Subsection (g) of section 47 makes it clear that
injuries occurring in employments subject to the
Defense Base Act in Alaska after January 3, 1959,
and until the effective date of amendments
provided by the first two draft sections may be
adjudicated under the Workmen's Compensation Act
I find the Senate report persuasive and consistent with my
own reading of the Act, particularly the construction of the
word may. I conclude, therefore, that claimant had a dual
remedy available to him during the six month period from
statehood to the effective date of the Omnibus Act. I find no
Constitutional barrier to the existence of such dual remedies.
(See Davis v. Department of Labor, 317 U.S. 249
, 63 S.Ct. 225,
87 L.Ed. 246.)
2. Claimant's Election of Remedies
Before filing his claim under the Federal Defense Base Act,
claimant filed a common law action which was dismissed and a
claim under the Alaska Compensation Act which was then barred
by lapse of time. Plaintiffs argue that the election to
proceed under the Alaska Act precludes his later proceeding
under the federal act. I find no support for this position.
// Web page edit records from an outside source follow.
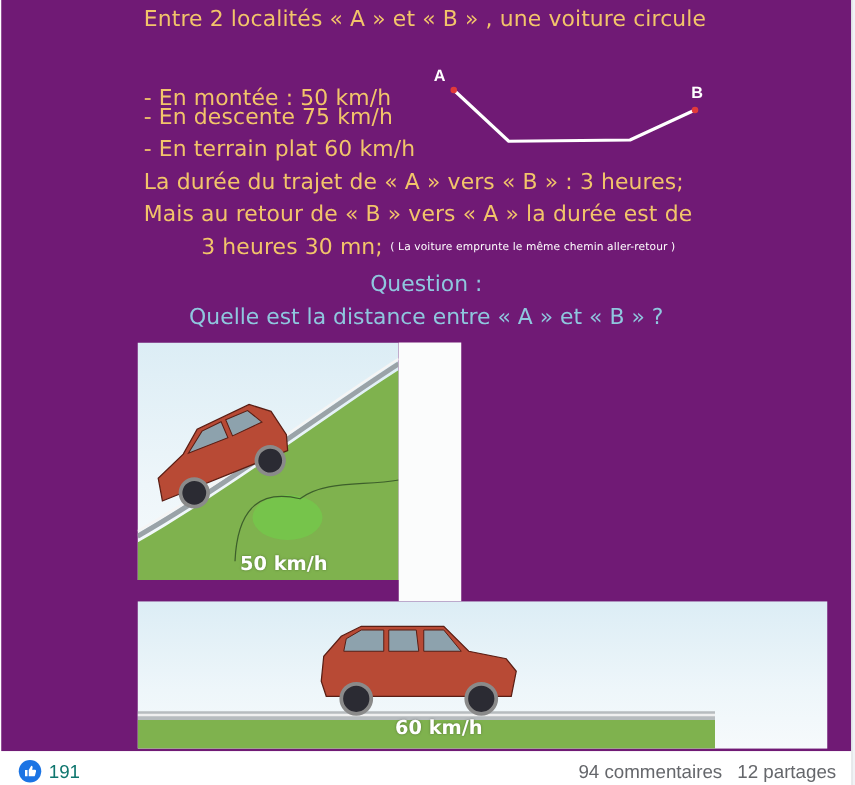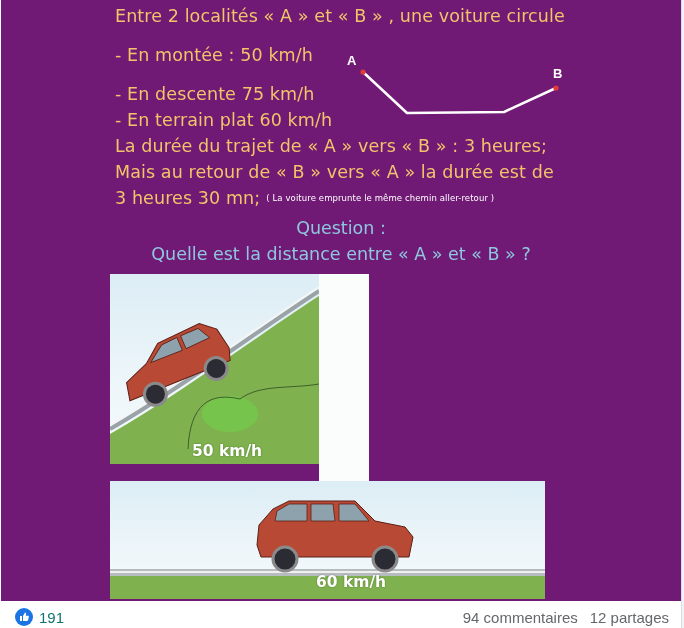"- En montée : 50" div.text-line { top: 44px -> 68px }
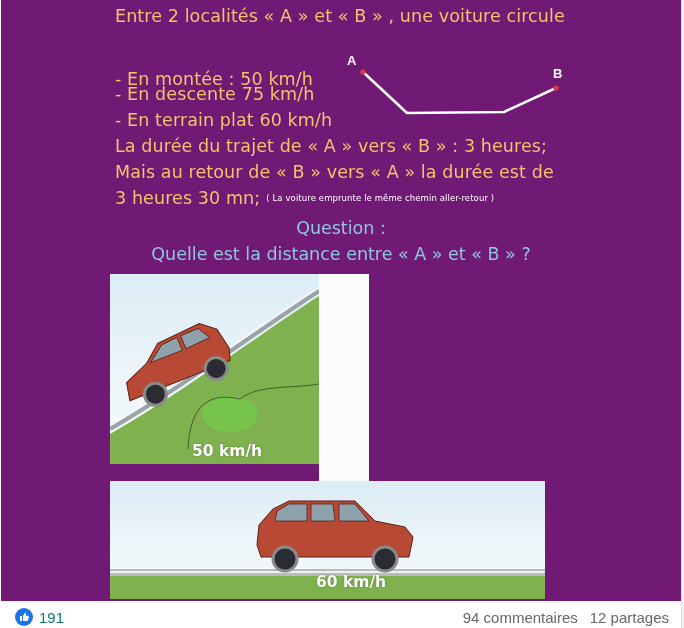"3 heures 30 mn; (" div.text-line { margin-left: none -> 46px }
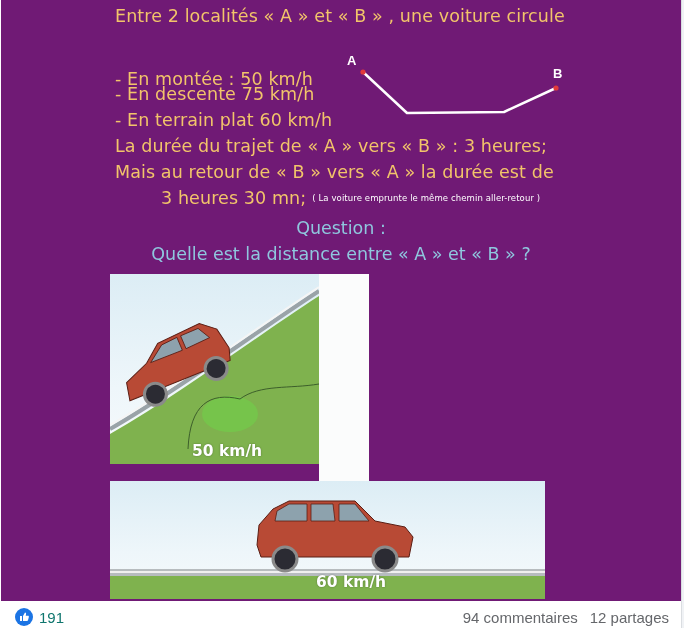"60 km/h" div.panel { width: 435px -> 552px }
Accordingly, I conclude that the election of the claimant to
proceed under the state compensation act is no bar to his
later recovery under the federal act. (Calbeck v. Travelers
Co., 370 U.S. 114, 82 S.Ct. 1196, 8 L.Ed.2d 368.)
3. Timely Filing of the Claim
Under the Defense Base Act a claim must be filed within one
year from the date of the injury. (33 U.S.C. § 913(a)) Within a
year after the injury, attorneys for claimant directed a letter
to the employer's insurance carrier who in turn transmitted it
to the Deputy Commissioner. Informal writings are liberally
construed in determining whether a claim has been filed.
(Beegan v. Brady-Hamilton Stevedore Co., 9th Cir.,
346 F.2d 857; Atlantic and Gulf Stevedores Inc. v. Donovan, 5th Cir.,
274 F.2d 794) I conclude that the letter transmitted by
claimant's attorneys to the employer's insurance carrier who
then transmitted it to the Deputy Commissioner gave adequate
notice that a claim would be filed under the act.
4. The Commissioner's Findings and The Evidence
Having established that the Commissioner had proper
authority to hear the claim, this Court in review of those
findings is limited to the determination of whether those
facts are supported by substantial evidence. The Deputy
Commissioner heard the testimony of the claimant as well as
the medical testimony offered on his behalf. Questions now
raised here by plaintiffs as to the permanency of the
claimant's disability or the cause thereof are best decided by
the initial trier of fact who had an opportunity to hear the
evidence and see the witnesses. My review of the record
indicates that there is substantial evidence to support the
Deputy Commissioner's decision, and conclude accordingly.
The motion of defendants Elmer E. Oikari and George A.
Byrne, Deputy Commissioner for Summary Judgment is granted.
Plaintiffs' motion for Summary Judgment is denied. The
complaint is accordingly dismissed, at plaintiffs' costs.